User:Sanderd17/Areas
Some thoughts on my side regarding The Future of Areas.
An area type referencing nodes or ways?
First question we have is whether an area type should reference nodes or ways. Supporting both makes it difficult for the tools that should interpret it IMO. Supporting both will only make the data a bit smaller. But since both bandwidth and storage space are becoming cheap rather rapidly, and good compression algorithms handle textual data very well, this is not a problem in my eyes.
When we support only nodes, we get serious problems with the big multipolygons that exist, s.a. the big lakes, administrative borders, ...
So here's my proposal:
<area id="..." ...>
<tag k="..." v="..." />
<ring>
<way ref="1" reversed="false" />
<way ref="2" reversed="true"/>
...
</ring>
<ring>
<way ref="3" reversed="true" />
<way ref="4" reversed="true"/>
...
</ring>
</area>
Referencing dependency
First of all, I think we should go for area objects referencing ways. Since OSM has the history of referencing only in one direction, and only top to bottom (i.e. ways reference nodes, not the other way around), we should keep the same approach with areas.
Importance of orientation
Closed Rings
Next to that, the rings are coded in the data, and must be closed rings. I.e. the nodes in the ways forming the ring should be closed and non-intersecting. That means that the last node of a way, and the first of the next way in a ring, should be the same (after possibly reversing is applied). This is the first part where way orientation is important. The "reversed" flags have to be set correctly to close the rings.
Determining outer vs inner
When you have a sphere, the outer and inner of a polygon on that sphere are not topological terms. You can stretch the sphere on one side, and shrink it on another side, so the outer and inner are switched, while the data is still topologically equal.

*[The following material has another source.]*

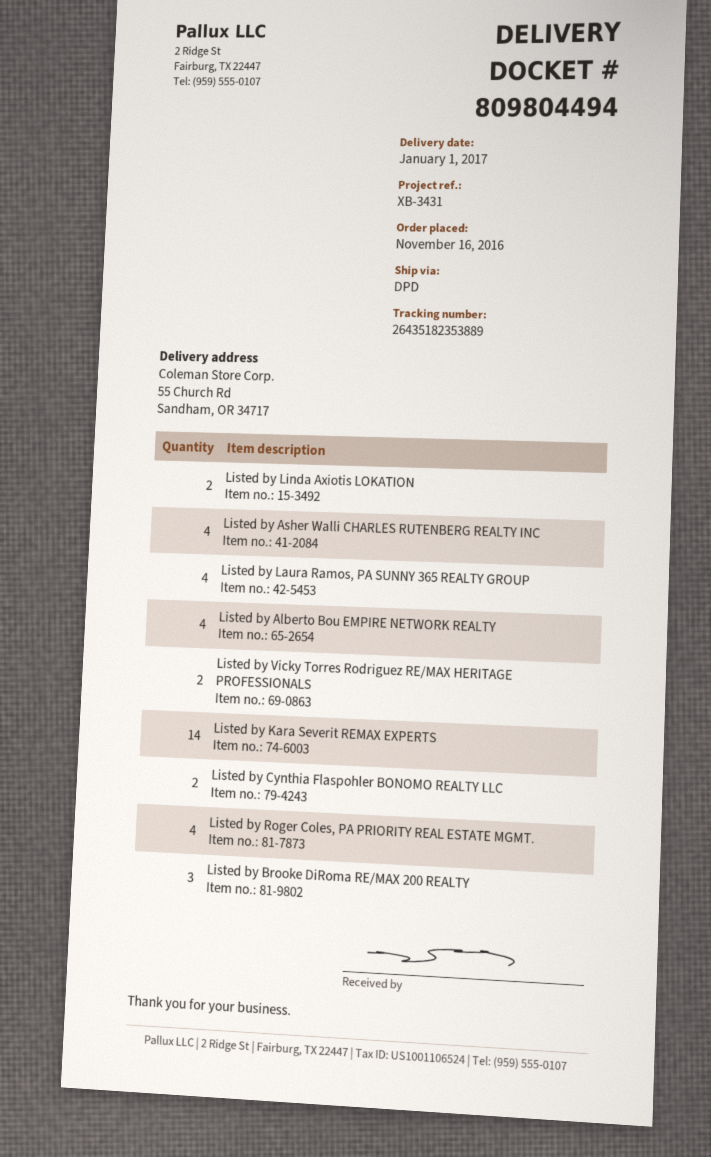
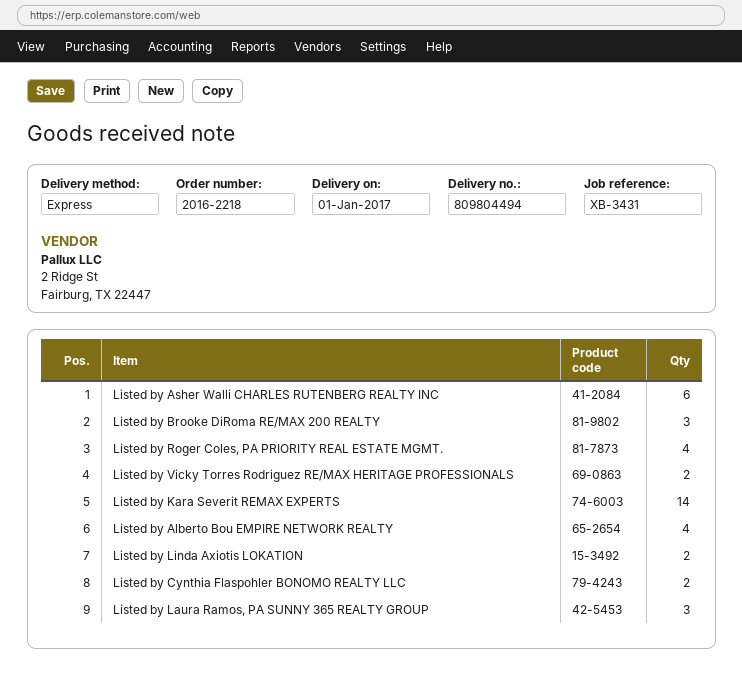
shipping method: DPD -> express
Listed by Asher Walli CHARLES RUTENBERG REALTY INC: 4 -> 6
Listed by Laura Ramos, PA SUNNY 365 REALTY GROUP: 4 -> 3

When you have a bounding box, and a way that's part of an area crossing your bounding box (see image). Even when you know this way is classified as the "outer" or a polygon, there's no way you can decide what part of the bounding box you can colour. Since lots of people edit in bounding boxes, it's nice if the editor shows the right colour on the right side of the way. Some data users also use per-country extracts (because the complete dataset is too big). Since there are some quite big and important polygons that cross country borders (think of some great lakes), it's also important they know what's the inner and outer part of an area.
That's where we have our second use of the directionality of ways. After the "reversed" flags are applied, you can say that the outer ring is counter-clockwise. In other words, the area to render stays left of all ways.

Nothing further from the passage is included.